◆ **WORK ITEM**
Could you copy all of the records below exactly as they appear?

◆ **AVAILABLE DATA**
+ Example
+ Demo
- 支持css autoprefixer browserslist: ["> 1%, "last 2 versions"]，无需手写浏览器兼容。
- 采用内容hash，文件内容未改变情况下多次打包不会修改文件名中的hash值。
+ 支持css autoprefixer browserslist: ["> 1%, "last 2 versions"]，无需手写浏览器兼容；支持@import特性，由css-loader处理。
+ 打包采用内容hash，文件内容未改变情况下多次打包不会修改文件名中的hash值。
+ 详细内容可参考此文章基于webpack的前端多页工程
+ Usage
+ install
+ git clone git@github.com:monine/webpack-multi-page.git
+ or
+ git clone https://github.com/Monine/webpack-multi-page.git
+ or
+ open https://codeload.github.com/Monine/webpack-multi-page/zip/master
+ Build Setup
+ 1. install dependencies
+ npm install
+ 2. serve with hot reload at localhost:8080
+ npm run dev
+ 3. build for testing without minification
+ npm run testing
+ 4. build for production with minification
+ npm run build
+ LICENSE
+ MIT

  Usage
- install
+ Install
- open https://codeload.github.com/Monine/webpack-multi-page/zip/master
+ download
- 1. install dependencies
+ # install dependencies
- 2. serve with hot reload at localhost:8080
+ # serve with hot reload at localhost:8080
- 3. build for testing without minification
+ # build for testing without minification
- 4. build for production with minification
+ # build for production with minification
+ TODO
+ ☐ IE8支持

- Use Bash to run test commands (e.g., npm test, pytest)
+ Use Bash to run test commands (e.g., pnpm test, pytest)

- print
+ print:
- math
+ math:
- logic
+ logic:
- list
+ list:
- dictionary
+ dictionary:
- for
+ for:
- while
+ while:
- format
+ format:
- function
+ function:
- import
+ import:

◆ **RESULT FOR THIS TASK**
+ Example
+ Demo
- 支持css autoprefixer browserslist: ["> 1%, "last 2 versions"]，无需手写浏览器兼容。
- 采用内容hash，文件内容未改变情况下多次打包不会修改文件名中的hash值。
+ 支持css autoprefixer browserslist: ["> 1%, "last 2 versions"]，无需手写浏览器兼容；支持@import特性，由css-loader处理。
+ 打包采用内容hash，文件内容未改变情况下多次打包不会修改文件名中的hash值。
+ 详细内容可参考此文章基于webpack的前端多页工程
+ Usage
+ install
+ git clone git@github.com:monine/webpack-multi-page.git
+ or
+ git clone https://github.com/Monine/webpack-multi-page.git
+ or
+ open https://codeload.github.com/Monine/webpack-multi-page/zip/master
+ Build Setup
+ 1. install dependencies
+ npm install
+ 2. serve with hot reload at localhost:8080
+ npm run dev
+ 3. build for testing without minification
+ npm run testing
+ 4. build for production with minification
+ npm run build
+ LICENSE
+ MIT

  Usage
- install
+ Install
- open https://codeload.github.com/Monine/webpack-multi-page/zip/master
+ download
- 1. install dependencies
+ # install dependencies
- 2. serve with hot reload at localhost:8080
+ # serve with hot reload at localhost:8080
- 3. build for testing without minification
+ # build for testing without minification
- 4. build for production with minification
+ # build for production with minification
+ TODO
+ ☐ IE8支持

- Use Bash to run test commands (e.g., npm test, pytest)
+ Use Bash to run test commands (e.g., pnpm test, pytest)

- print
+ print:
- math
+ math:
- logic
+ logic:
- list
+ list:
- dictionary
+ dictionary:
- for
+ for:
- while
+ while:
- format
+ format:
- function
+ function:
- import
+ import:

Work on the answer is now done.